_Source data_
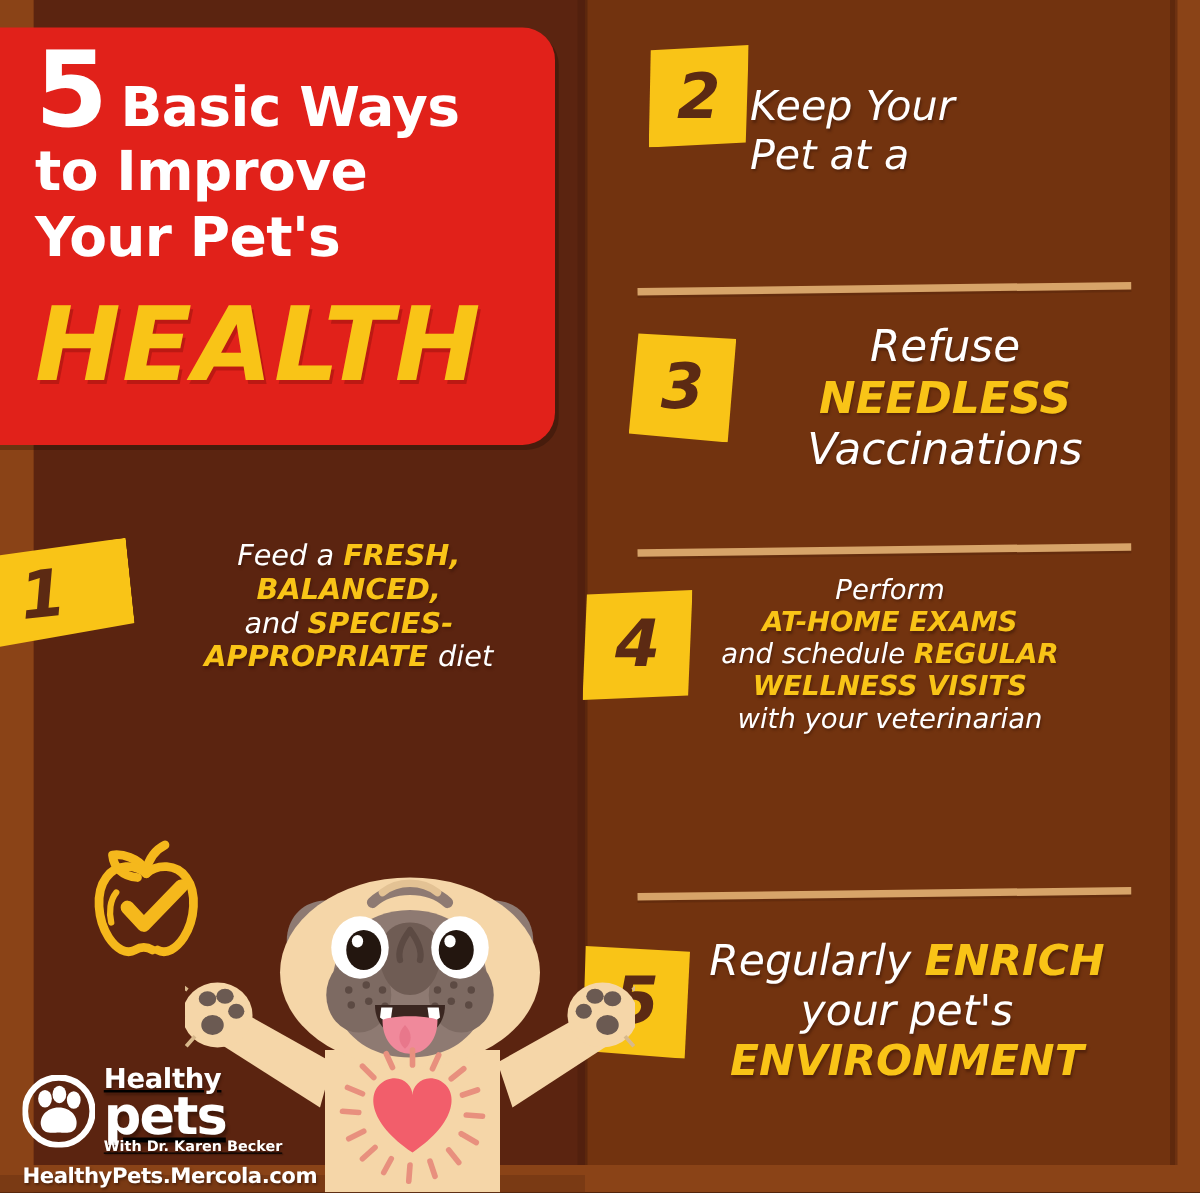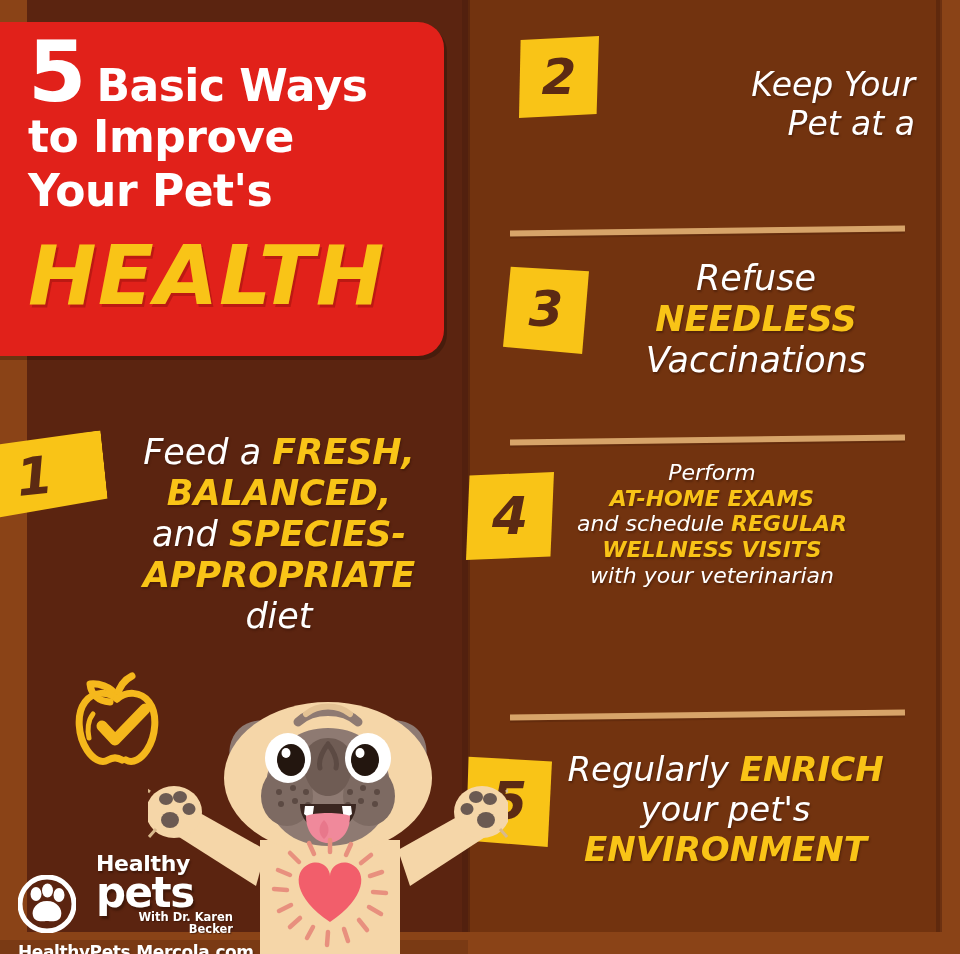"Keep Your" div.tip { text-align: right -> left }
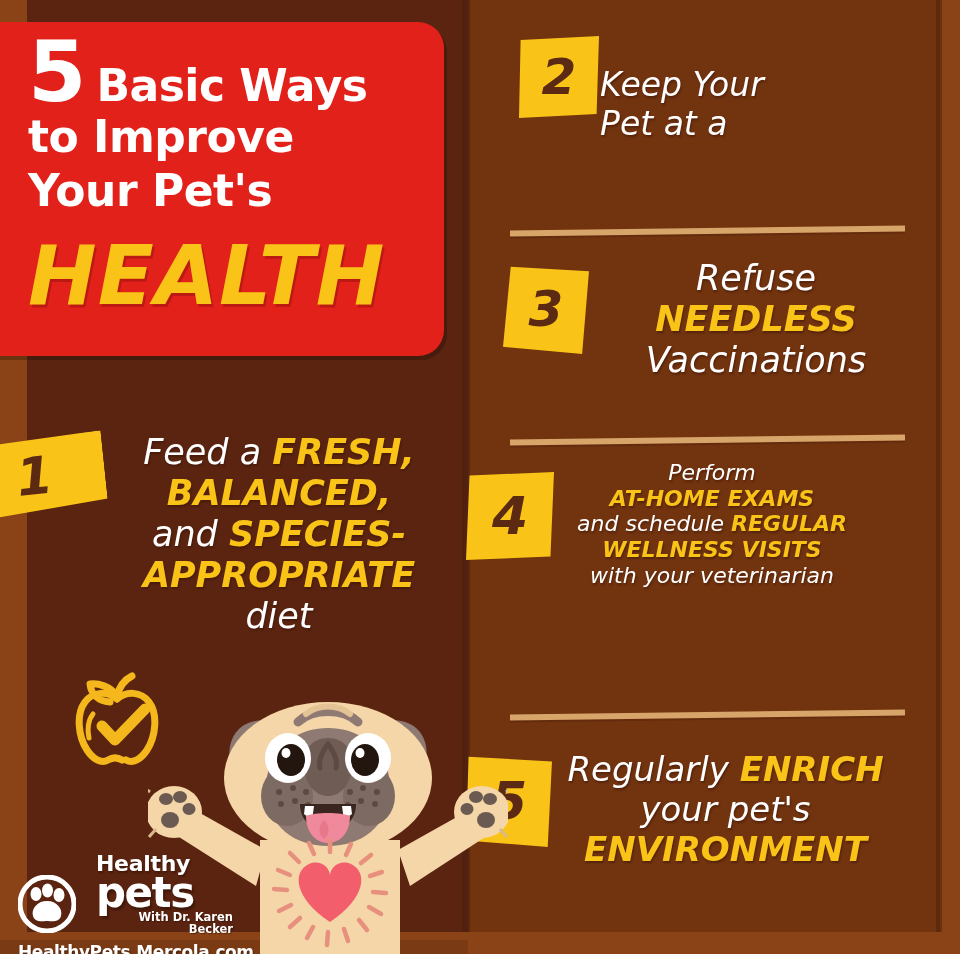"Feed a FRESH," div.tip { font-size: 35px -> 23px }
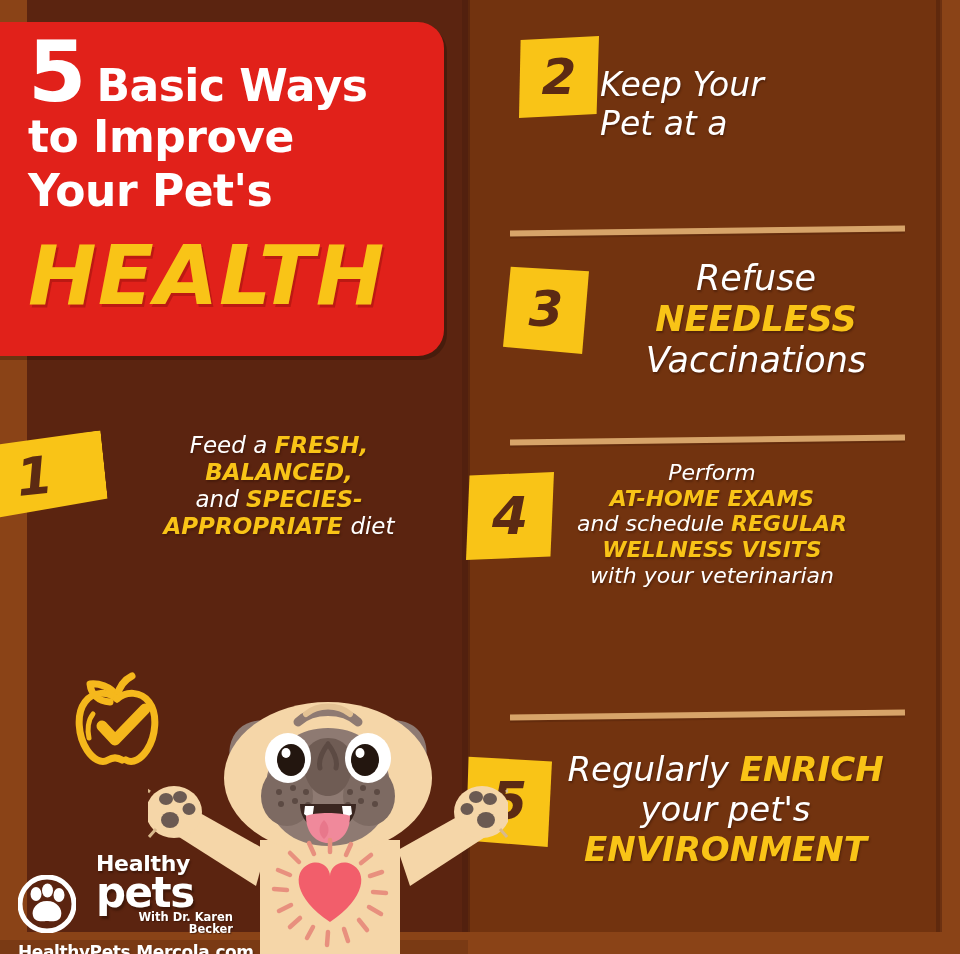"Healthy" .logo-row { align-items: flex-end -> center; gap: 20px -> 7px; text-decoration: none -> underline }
...
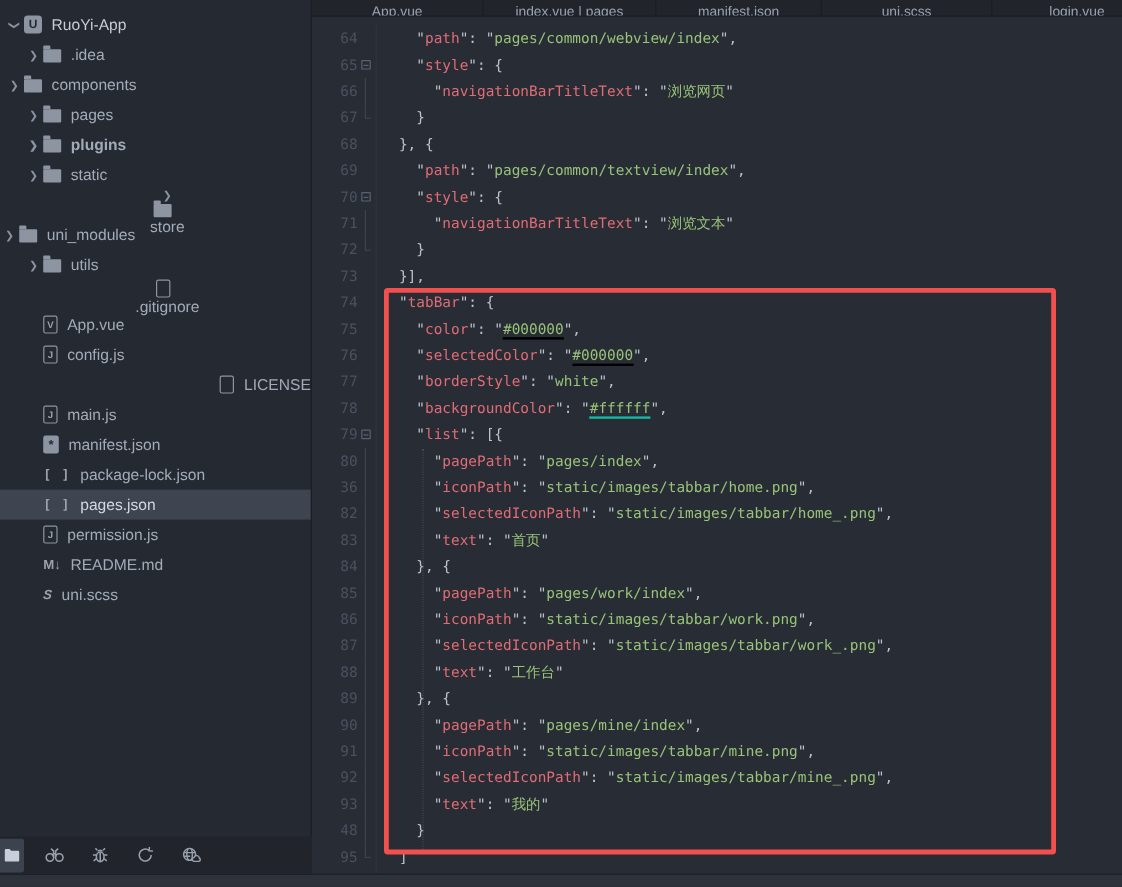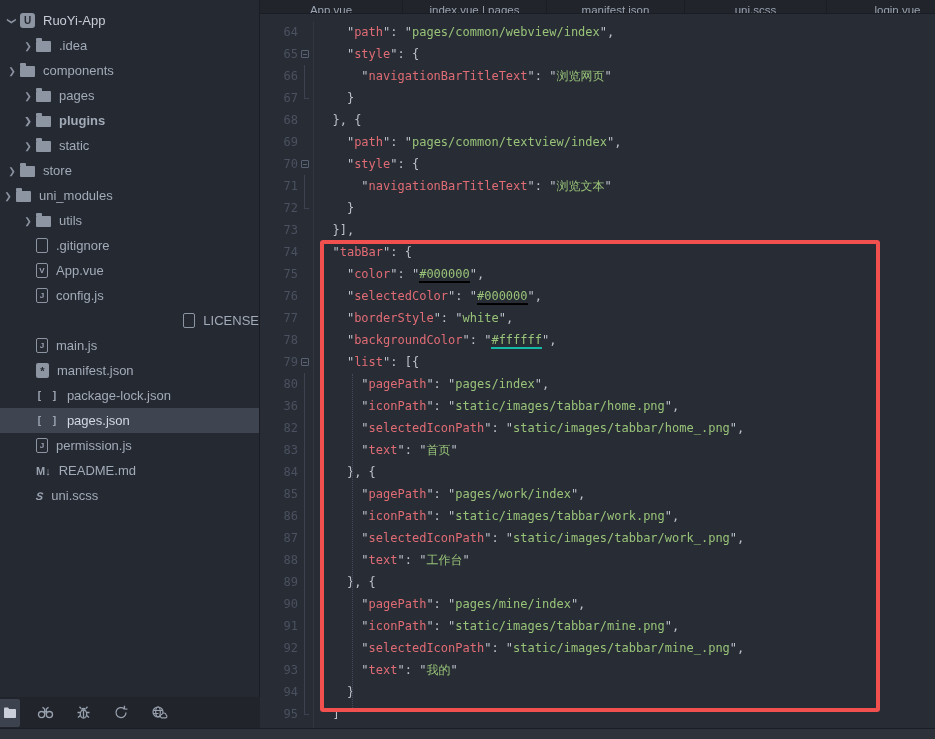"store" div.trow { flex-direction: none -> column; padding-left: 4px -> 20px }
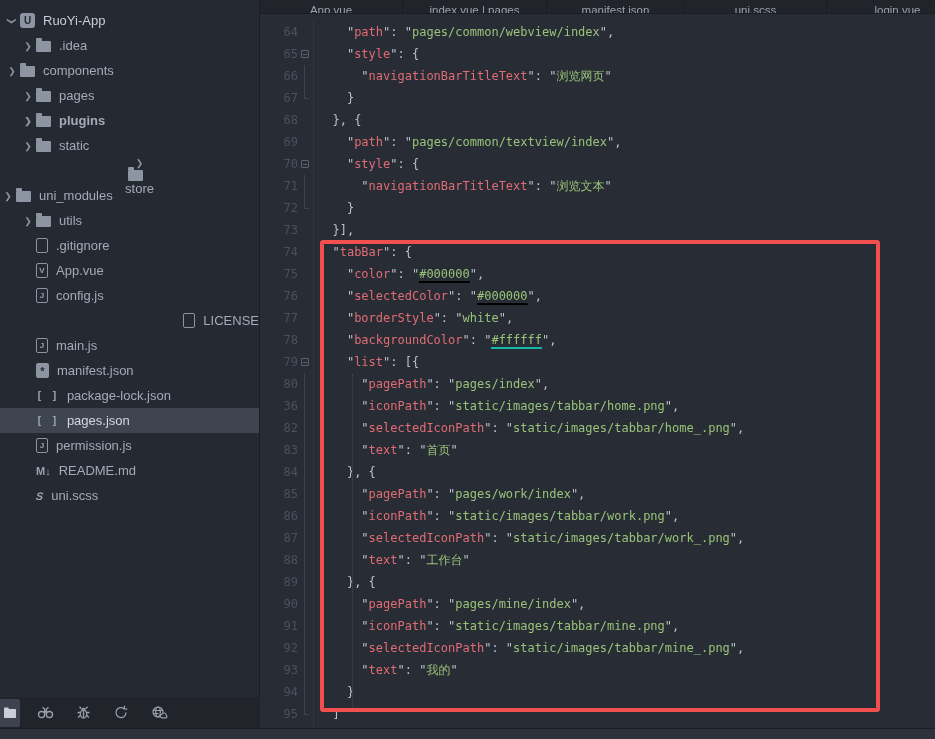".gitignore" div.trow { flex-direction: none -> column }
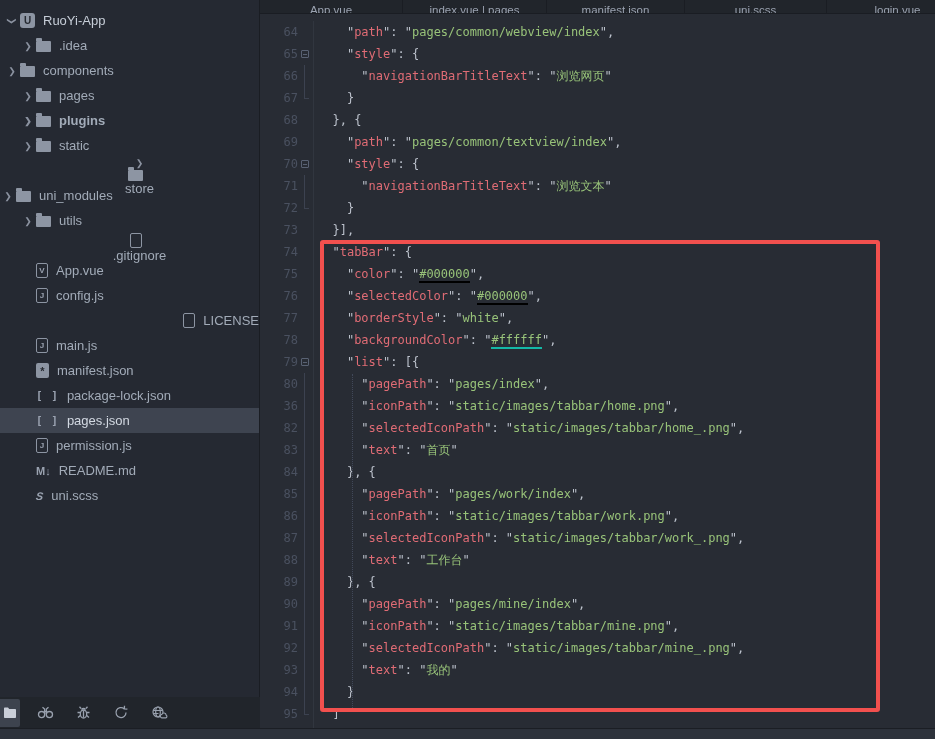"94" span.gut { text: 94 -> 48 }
---
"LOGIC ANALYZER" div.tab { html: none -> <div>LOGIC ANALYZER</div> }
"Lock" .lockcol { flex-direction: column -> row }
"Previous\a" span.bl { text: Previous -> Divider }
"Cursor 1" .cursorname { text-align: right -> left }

_Problem description_
Using the records above, return verbatim only the part that opens with the line containing "font-size: 35px ->" and closes with the line containing "align-items: flex-end ->"; pictures stay out.

_Worked solution_
"Feed a FRESH," div.tip { font-size: 35px -> 23px }
"Healthy" .logo-row { align-items: flex-end -> center; gap: 20px -> 7px; text-decoration: none -> underline }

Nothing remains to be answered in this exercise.